August 19, 2008 By: Grey / Rudy Category: August's Daily Notes 46 Comments →

George Sherrill gave you a whole lot more than you should’ve expected. In fact, he gave you more than you should’ve expected by May. The rest? Icing. But that kind of rational and perspective-laden thinking can get you in trouble. Assuming you had him and need saves, you’ll need someone.  Grab Jim Johnson. (Yes, he does sound like a guy that would hold 30 people hostage and organize a mass suicide.) If you’re set on saves, you still pick up the closer to spite your league! Anyway, here’s what else we saw yesterday in fantasy baseball:

Billy Wagner - Out indefinitely.  Ayala, Feliciano, Heilman, Sanchez then Smith, that’s not the order I see them getting saves. That’s alphabetical order. As far as Manuel’s concerned, that might be the order they get saves. What’s the difference between Jesus and the Mets’ current bullpen? At least some people have faith that Jesus saves.

Rich Harden - Forever injured in Oakland, Harden has been amazing for the Cubs (and fantasy owners).  Another 10K game.  I wonder if Cubs fans accidentally call him Mark Prior during their masturbatory fantasies.  Billy Beane should sign Mark Prior and hope it is a lucky break in the DL/time continuum.

Ian Kinsler - Might come back from a slight hernia to play the last week or two of the season. Texas ain’t making the playoffs. Don’t strain yourself, Ian!

Kevin Youkilis - HR yesterday. Youuuuuuuk’s been on fire. .414/6/16 in August.

Josh Beckett - Will have his start pushed as he reported tingling in his arm after sleeping on it wrong.  The way the Blue Jays hit him last outing, that’s probably not the only part of his body that’s tingling right now.

Braden Looper - 7 IP, 1 ER. I told you two weeks ago Looper would be lights out in August. So far, he has a 1.93 ERA. Are you waiting until September to pick him up when he’s not good anymore?
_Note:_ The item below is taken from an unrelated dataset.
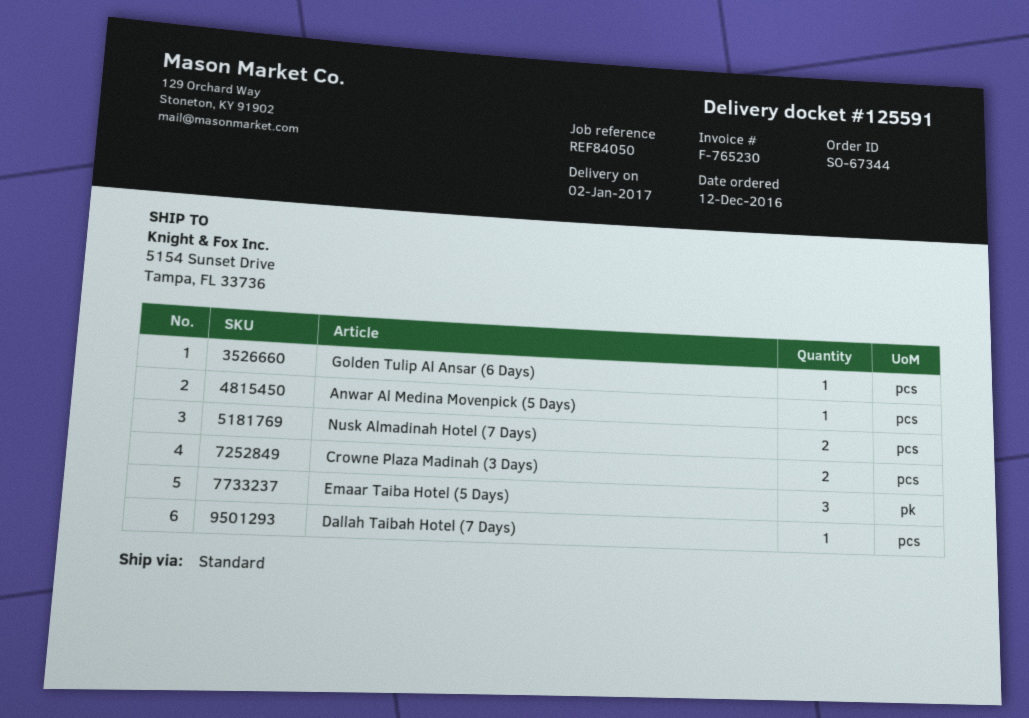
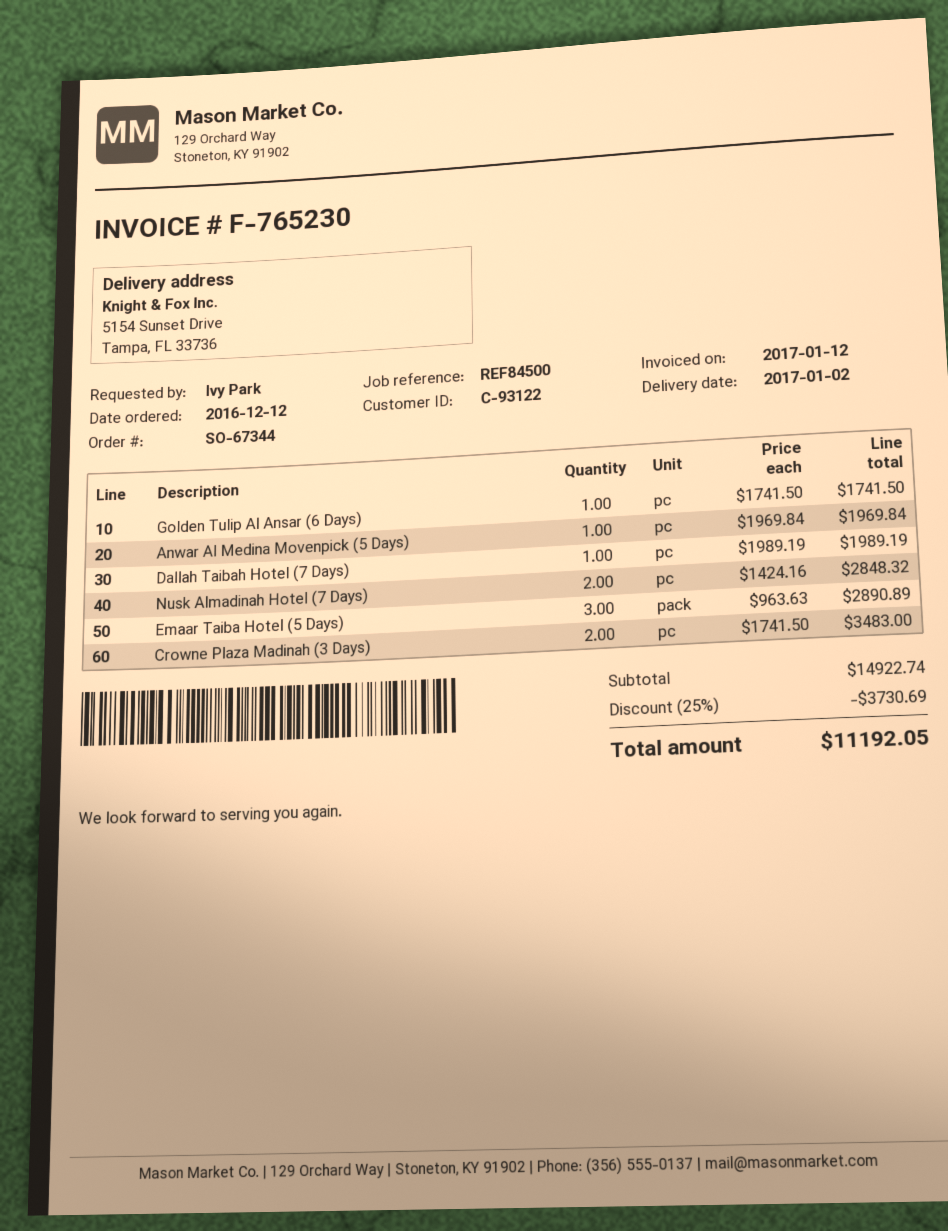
reference: REF84050 -> REF84500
Kevin Slowey - Snow White’s K-challenged dwarf somehow struck out 12 A’s in a rout.  As Billy Beane considers whether to trade some of his young prospects for some promising zygotes.

Brandon Lyon - Came into a 4 run game and gave up 3 earned in a third of an inning. Kazaam!
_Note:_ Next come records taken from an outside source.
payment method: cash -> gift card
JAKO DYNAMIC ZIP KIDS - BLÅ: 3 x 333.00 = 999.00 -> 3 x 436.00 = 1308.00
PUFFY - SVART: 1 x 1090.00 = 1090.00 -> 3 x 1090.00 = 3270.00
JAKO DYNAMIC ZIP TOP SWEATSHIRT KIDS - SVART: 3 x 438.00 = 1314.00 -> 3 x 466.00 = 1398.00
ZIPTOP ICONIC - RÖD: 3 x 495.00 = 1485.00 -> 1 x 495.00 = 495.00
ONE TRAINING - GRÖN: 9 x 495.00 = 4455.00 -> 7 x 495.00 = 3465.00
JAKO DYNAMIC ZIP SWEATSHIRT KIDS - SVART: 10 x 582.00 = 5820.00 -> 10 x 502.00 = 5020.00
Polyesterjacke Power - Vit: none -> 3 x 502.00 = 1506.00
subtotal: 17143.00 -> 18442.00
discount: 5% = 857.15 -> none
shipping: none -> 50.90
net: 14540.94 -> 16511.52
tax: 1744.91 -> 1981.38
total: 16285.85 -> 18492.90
Ricky Nolasco - Two hit shutout with 11 Ks. Against the Giants, but still. This dooode’s been money. N to the Izz-O, L to the Izz-A.  Fo shizzle, my Nolasco.

Clayton Richard - 6 shutout innings against the Mariners.  The only pitchers I wouldn’t spot start against the Mariners pitch for the Mariners.
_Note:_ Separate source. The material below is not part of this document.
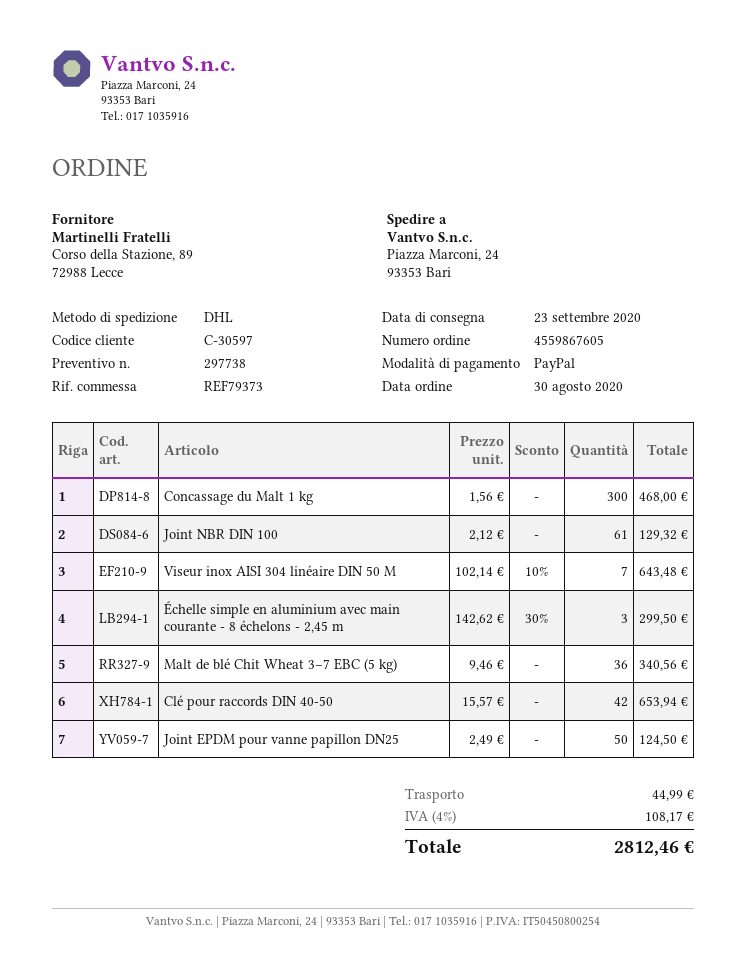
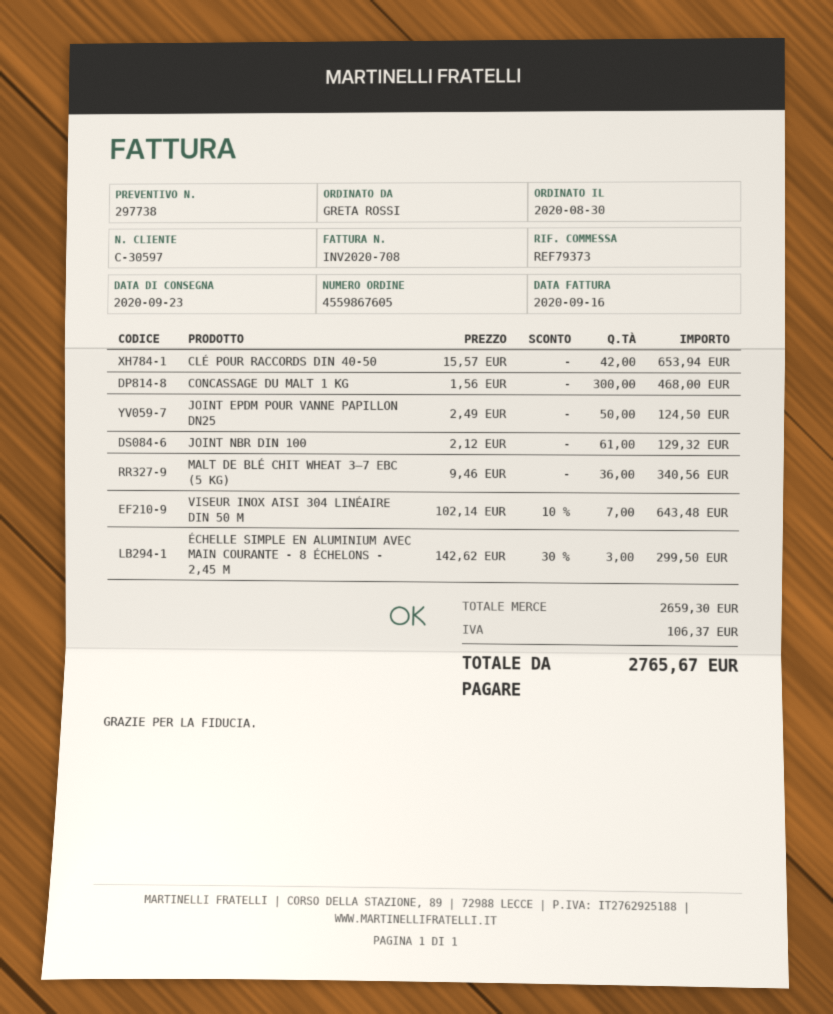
shipping: 44.99 -> none
tax: 108.17 -> 106.37
total: 2812.46 -> 2765.67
Aaron Harang - Start pushed back with neck spasms. “He couldn’t turn his head,” said Reds pitching coach Dick Pole. Funny that’s the coach’s name, cause this year Harang’s been a Cock Punch.

Adam Lind - HR yesterday. 4 homers in the last 6 games. Fans up Toronto probably missed it as they were off celebrating Carol Huynh’s Freestyle Wrestling Gold Medal. Okay, but let’s see her take on the Farmer’s Daughter from GLOW.